DANIELLE LEGROS GEORGES
O poorest country, this is not your name.
You should be called beacon. You should
be called flame. Almond and bougainvillea,
garden and green mountain, villa and hut,
girl with red ribbons in her hair,
books under arm, charmed by the light
of morning, charcoal seller in black skirt,
encircled by dead trees. You, country,
are merchant woman and eager clerk,
grandfather at the gate, at the crossroads
with the flashlight, with all in sight.
Copyright © 2010 by Danielle Legros Georges. Originally featured on Public Broadcasting Service’s Bill Moyers Journal. Used with permission of the author.
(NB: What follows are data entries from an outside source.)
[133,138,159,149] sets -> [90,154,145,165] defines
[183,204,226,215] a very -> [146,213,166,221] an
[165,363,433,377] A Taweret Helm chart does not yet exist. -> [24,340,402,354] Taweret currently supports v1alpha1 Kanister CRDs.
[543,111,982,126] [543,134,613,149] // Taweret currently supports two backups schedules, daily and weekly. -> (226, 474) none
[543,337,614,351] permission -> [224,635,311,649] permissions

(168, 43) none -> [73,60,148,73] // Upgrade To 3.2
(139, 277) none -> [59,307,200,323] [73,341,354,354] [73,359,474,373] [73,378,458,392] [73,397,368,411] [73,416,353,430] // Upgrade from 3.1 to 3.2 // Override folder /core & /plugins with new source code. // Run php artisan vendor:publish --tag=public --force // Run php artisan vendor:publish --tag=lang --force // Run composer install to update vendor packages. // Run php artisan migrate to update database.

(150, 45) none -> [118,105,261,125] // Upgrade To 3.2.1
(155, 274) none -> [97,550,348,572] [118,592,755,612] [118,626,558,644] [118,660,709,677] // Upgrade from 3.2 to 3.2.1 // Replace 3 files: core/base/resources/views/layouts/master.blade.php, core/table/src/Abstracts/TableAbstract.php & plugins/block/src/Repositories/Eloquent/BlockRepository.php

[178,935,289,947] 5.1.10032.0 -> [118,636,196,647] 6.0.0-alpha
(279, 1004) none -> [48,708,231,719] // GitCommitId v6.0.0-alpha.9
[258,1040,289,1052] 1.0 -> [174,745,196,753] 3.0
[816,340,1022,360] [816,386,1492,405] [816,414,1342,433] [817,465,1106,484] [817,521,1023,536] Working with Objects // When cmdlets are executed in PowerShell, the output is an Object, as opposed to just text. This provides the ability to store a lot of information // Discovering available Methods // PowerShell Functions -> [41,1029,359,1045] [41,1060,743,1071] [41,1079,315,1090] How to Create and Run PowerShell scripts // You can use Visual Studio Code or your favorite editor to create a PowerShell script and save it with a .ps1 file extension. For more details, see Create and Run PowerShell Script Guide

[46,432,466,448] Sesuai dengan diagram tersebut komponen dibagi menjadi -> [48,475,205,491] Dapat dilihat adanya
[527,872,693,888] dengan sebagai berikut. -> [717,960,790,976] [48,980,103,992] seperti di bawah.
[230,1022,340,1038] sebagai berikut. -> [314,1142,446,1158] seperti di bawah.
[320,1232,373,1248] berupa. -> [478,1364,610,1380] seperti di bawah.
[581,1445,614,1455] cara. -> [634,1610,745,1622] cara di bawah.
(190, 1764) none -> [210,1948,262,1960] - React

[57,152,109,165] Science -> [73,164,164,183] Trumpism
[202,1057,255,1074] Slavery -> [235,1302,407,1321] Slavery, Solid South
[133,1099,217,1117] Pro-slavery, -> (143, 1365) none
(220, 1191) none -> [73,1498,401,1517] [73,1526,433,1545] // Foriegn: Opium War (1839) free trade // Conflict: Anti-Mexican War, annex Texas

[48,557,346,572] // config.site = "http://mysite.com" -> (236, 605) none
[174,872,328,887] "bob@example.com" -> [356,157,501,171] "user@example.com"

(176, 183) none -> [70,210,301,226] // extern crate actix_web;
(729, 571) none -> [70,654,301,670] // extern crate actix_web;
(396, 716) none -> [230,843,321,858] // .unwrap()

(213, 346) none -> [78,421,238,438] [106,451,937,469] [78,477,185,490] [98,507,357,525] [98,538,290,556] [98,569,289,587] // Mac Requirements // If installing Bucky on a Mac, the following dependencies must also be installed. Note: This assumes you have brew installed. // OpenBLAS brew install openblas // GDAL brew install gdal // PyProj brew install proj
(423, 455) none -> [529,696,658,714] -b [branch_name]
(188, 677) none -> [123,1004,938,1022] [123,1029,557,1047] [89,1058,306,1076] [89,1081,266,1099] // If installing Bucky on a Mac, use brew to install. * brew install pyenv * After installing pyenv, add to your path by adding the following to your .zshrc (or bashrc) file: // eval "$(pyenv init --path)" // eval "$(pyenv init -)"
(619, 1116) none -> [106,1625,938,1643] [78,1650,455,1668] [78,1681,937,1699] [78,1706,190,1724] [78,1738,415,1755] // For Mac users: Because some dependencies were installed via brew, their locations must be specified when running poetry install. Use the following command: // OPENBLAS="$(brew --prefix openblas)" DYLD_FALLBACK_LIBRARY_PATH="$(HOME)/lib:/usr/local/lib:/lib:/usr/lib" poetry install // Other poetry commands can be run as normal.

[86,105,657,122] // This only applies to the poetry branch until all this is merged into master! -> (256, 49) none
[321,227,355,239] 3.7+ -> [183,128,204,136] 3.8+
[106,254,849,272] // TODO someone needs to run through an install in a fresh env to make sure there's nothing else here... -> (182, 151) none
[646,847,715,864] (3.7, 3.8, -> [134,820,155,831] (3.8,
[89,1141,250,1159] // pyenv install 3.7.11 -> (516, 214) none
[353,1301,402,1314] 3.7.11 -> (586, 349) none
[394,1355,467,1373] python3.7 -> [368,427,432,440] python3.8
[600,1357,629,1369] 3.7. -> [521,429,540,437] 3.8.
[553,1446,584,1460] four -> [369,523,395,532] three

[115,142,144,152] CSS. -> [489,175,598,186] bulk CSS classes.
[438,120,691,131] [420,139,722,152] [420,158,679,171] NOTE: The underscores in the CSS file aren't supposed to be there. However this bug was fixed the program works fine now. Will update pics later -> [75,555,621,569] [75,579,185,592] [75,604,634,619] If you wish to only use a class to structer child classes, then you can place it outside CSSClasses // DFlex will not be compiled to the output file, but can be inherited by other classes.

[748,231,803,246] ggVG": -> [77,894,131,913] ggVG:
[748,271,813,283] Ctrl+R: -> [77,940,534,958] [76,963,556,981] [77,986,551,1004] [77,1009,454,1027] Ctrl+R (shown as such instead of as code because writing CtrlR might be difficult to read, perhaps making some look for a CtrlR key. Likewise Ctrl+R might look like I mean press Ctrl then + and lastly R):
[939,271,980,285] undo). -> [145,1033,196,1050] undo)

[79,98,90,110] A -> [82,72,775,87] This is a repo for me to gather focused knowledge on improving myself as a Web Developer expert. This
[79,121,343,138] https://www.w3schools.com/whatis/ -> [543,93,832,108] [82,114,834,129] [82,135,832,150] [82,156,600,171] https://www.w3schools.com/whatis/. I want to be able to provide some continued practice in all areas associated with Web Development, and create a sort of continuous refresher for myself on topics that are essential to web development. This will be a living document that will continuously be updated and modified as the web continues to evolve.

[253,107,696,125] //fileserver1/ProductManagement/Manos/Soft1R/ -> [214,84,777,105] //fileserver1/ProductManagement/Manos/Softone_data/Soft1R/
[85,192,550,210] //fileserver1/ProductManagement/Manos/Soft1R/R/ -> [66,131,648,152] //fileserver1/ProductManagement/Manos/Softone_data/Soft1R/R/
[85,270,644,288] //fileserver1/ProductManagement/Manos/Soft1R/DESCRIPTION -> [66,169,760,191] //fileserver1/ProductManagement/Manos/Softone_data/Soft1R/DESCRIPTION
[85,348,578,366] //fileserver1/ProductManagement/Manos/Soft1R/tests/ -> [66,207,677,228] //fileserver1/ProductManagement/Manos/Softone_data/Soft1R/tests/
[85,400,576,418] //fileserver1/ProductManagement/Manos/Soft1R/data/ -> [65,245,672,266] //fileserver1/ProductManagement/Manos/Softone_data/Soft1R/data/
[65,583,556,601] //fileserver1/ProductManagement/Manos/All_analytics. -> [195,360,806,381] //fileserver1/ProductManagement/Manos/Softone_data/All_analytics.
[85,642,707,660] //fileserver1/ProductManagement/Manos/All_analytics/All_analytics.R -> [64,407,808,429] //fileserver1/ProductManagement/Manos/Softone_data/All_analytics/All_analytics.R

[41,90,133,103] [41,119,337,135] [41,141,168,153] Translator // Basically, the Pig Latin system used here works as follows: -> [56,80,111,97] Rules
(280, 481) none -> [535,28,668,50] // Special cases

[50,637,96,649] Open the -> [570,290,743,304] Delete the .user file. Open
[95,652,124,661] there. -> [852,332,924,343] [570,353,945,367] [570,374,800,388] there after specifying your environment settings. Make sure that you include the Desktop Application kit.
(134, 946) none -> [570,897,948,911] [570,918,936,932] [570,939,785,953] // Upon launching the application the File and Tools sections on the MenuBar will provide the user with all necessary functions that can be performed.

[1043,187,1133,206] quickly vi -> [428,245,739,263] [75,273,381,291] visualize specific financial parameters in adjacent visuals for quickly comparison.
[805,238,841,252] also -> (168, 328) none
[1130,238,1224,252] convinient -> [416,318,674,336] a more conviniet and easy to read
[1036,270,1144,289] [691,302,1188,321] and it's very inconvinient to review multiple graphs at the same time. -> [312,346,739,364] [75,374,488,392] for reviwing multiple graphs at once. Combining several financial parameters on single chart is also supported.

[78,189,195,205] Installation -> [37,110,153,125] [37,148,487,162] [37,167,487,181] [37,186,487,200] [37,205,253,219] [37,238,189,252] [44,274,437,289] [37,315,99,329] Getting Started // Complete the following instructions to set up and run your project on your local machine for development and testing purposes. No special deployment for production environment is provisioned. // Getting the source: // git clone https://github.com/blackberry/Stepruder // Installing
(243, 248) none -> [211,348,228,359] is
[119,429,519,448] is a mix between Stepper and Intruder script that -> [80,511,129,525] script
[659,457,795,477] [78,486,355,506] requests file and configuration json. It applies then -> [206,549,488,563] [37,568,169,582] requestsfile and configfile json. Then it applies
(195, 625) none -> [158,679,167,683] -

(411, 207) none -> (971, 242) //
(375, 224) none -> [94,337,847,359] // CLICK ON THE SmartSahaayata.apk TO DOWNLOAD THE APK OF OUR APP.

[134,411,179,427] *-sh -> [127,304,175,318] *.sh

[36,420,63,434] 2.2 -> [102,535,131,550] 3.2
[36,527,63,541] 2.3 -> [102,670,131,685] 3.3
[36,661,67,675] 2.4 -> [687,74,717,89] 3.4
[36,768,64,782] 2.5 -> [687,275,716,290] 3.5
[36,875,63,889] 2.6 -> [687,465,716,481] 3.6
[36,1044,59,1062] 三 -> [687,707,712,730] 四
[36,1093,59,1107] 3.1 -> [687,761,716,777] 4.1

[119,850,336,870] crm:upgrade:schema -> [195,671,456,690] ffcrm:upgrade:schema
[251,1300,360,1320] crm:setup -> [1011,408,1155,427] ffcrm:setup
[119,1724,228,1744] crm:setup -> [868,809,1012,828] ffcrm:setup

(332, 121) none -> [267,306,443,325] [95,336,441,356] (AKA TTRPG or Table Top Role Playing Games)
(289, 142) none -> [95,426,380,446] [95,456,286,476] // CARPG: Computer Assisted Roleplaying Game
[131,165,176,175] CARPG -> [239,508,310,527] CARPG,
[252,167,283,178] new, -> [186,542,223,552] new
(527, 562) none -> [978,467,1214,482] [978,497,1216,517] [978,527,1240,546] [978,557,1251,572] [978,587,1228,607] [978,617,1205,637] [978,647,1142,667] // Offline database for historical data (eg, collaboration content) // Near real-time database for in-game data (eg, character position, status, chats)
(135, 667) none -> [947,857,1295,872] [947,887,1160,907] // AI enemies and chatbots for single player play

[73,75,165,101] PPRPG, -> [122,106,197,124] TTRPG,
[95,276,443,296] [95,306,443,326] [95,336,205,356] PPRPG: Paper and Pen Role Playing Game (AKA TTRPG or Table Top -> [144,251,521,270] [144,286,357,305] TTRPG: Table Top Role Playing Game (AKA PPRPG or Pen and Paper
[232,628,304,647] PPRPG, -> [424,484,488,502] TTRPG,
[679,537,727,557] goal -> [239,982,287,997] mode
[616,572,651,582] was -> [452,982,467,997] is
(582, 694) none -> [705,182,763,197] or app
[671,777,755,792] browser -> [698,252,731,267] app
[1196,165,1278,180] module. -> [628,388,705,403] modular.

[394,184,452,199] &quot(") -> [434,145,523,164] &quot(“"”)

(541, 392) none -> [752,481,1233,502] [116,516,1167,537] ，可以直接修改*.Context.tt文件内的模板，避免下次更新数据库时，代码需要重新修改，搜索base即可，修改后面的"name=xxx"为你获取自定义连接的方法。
Danielle Legros Georges is the author of two books of poetry, Maroon and The Dear Remote Nearness of You; the chapbook Letters from Congo; and the editor of City of Notions: An Anthology of Contemporary Boston Poems. Her essays, translations, reviews, and poems have appeared in literary journals, books and publications including Agni, The American Poetry Review, The Boston Globe, Black Renaissance Noire, Build therefore your own world, The Caribbean Writer, Callaloo, Consequence, The Dictionary of Caribbean and Afro-Latin Biography, Haiti Noir: The Classics, Into English: An Anthology of Multiple Translations, World Literature Today, and Others Will Enter the Gates: Immigrant Poets on Poetry, Influences and Writing in America. Her academic and literary awards include the Sheila Motton Book Prize from the New England Poetry Club, The PEN New England Discovery Award, faculty scholarship grants from Lesley University, and artist’s fellowships from the Boston Foundation, the Black Metropolis Research Consortium, and the Massachusetts Cultural Council. Legros Georges is Boston’s Poet Laureate, a role in which she serves as an advocate for poetry, language, and the arts. She teaches at Lesley University.